Below are some entries. Work out how many of their lines hold the word "absolute", and write that number alone.

──────── EXTRACTED MATERIAL

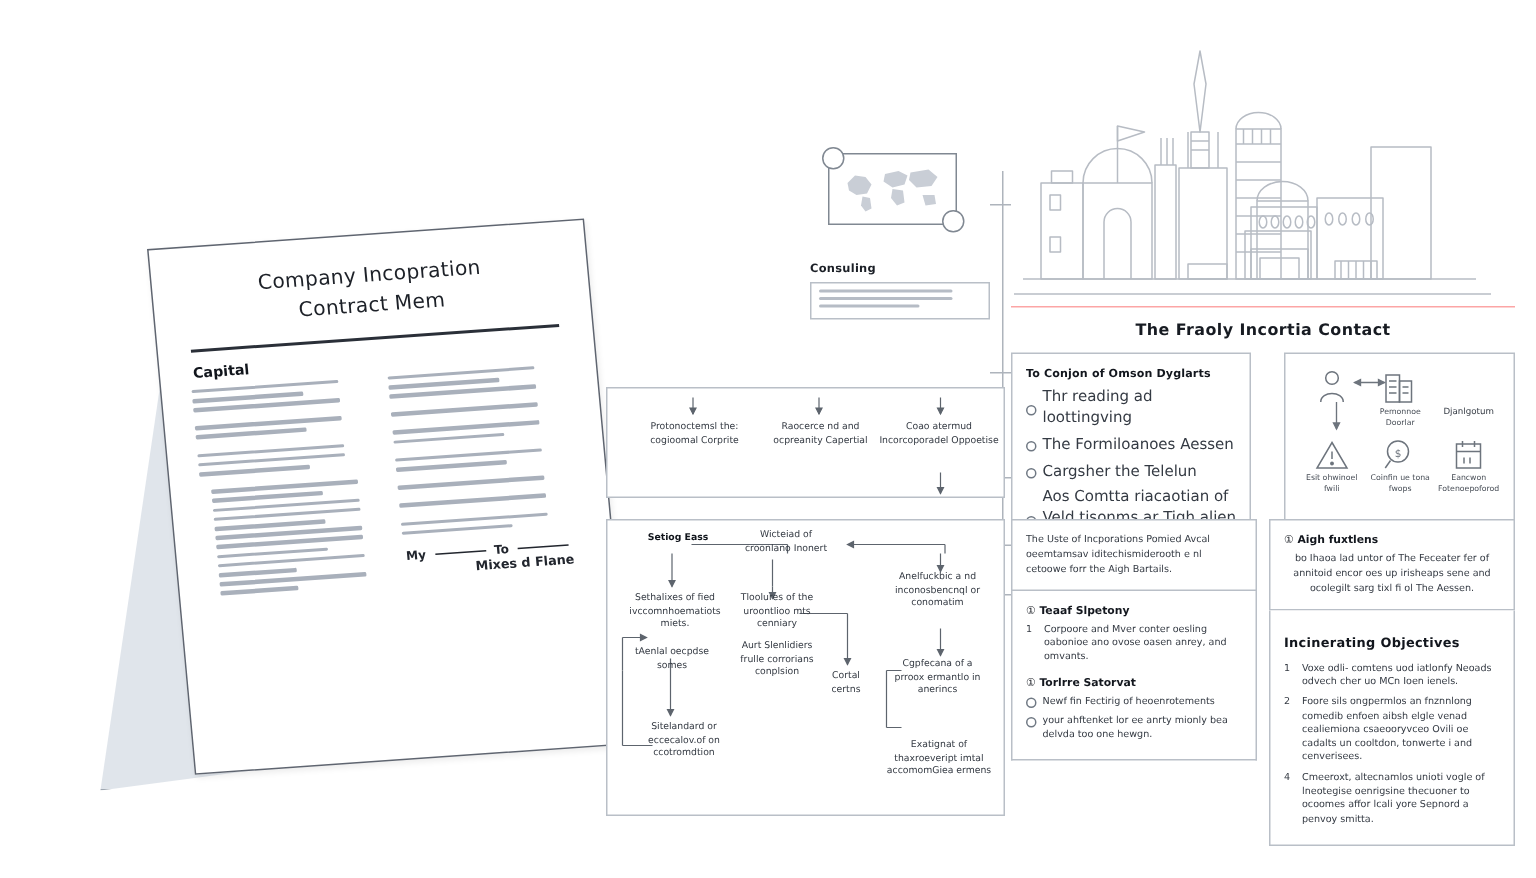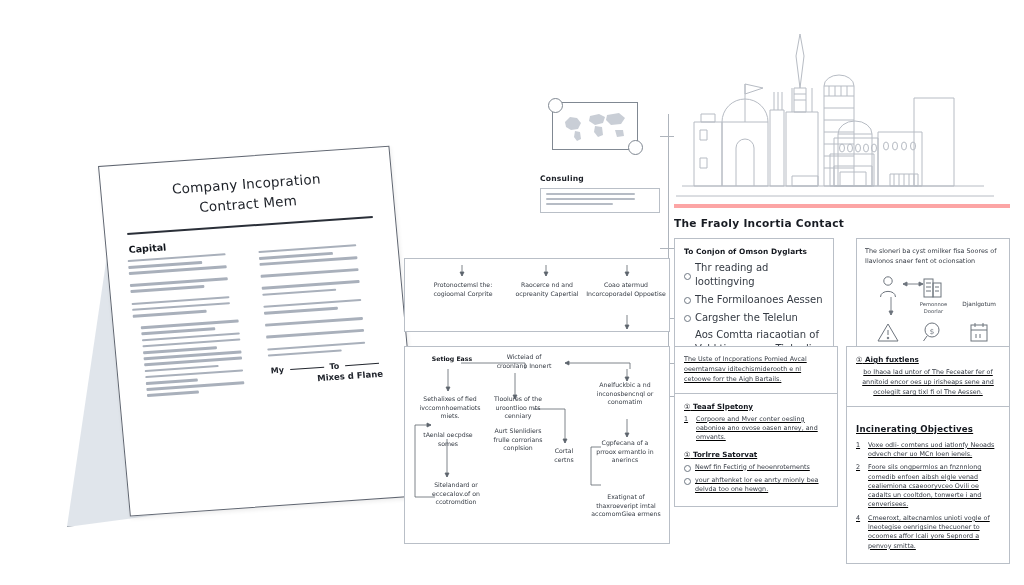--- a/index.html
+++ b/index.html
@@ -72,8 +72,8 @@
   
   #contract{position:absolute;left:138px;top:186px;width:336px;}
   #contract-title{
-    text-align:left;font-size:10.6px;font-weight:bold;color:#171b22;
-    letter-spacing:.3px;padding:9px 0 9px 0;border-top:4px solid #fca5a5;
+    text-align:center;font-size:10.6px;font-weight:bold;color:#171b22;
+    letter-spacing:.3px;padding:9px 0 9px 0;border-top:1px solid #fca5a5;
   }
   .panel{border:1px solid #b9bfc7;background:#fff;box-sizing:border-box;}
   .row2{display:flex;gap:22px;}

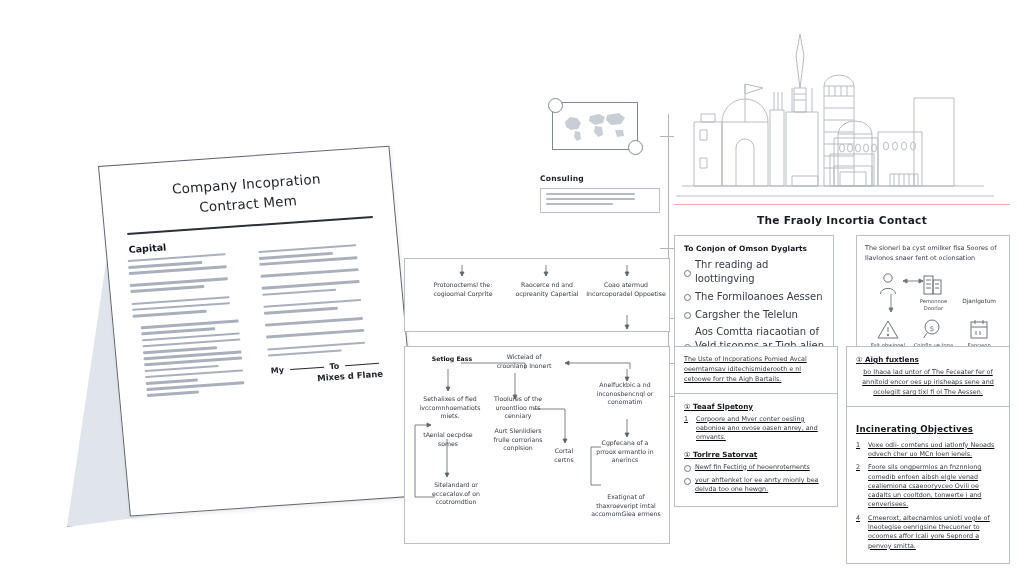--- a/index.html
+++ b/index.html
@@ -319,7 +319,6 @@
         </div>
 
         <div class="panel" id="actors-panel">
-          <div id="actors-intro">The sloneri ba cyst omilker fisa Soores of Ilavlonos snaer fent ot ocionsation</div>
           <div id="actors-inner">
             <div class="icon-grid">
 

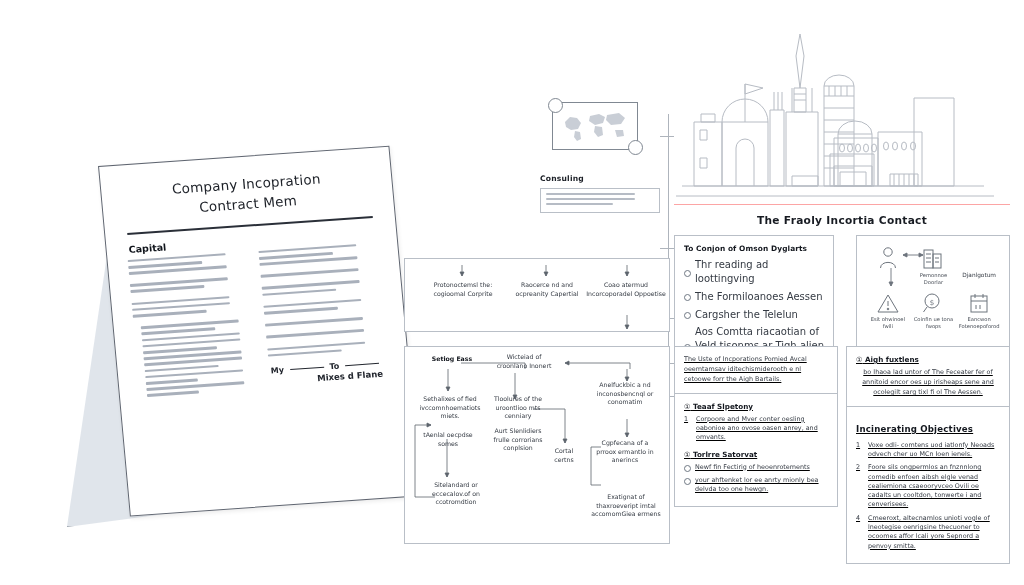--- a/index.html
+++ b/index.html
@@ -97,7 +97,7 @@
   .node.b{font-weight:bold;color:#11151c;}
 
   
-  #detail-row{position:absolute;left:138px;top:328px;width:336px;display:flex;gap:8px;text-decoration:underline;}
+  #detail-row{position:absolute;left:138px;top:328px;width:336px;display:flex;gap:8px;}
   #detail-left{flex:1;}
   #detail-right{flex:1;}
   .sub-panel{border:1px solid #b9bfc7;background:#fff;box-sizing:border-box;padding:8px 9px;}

────────────────

**YOUR RESPONSE:** 3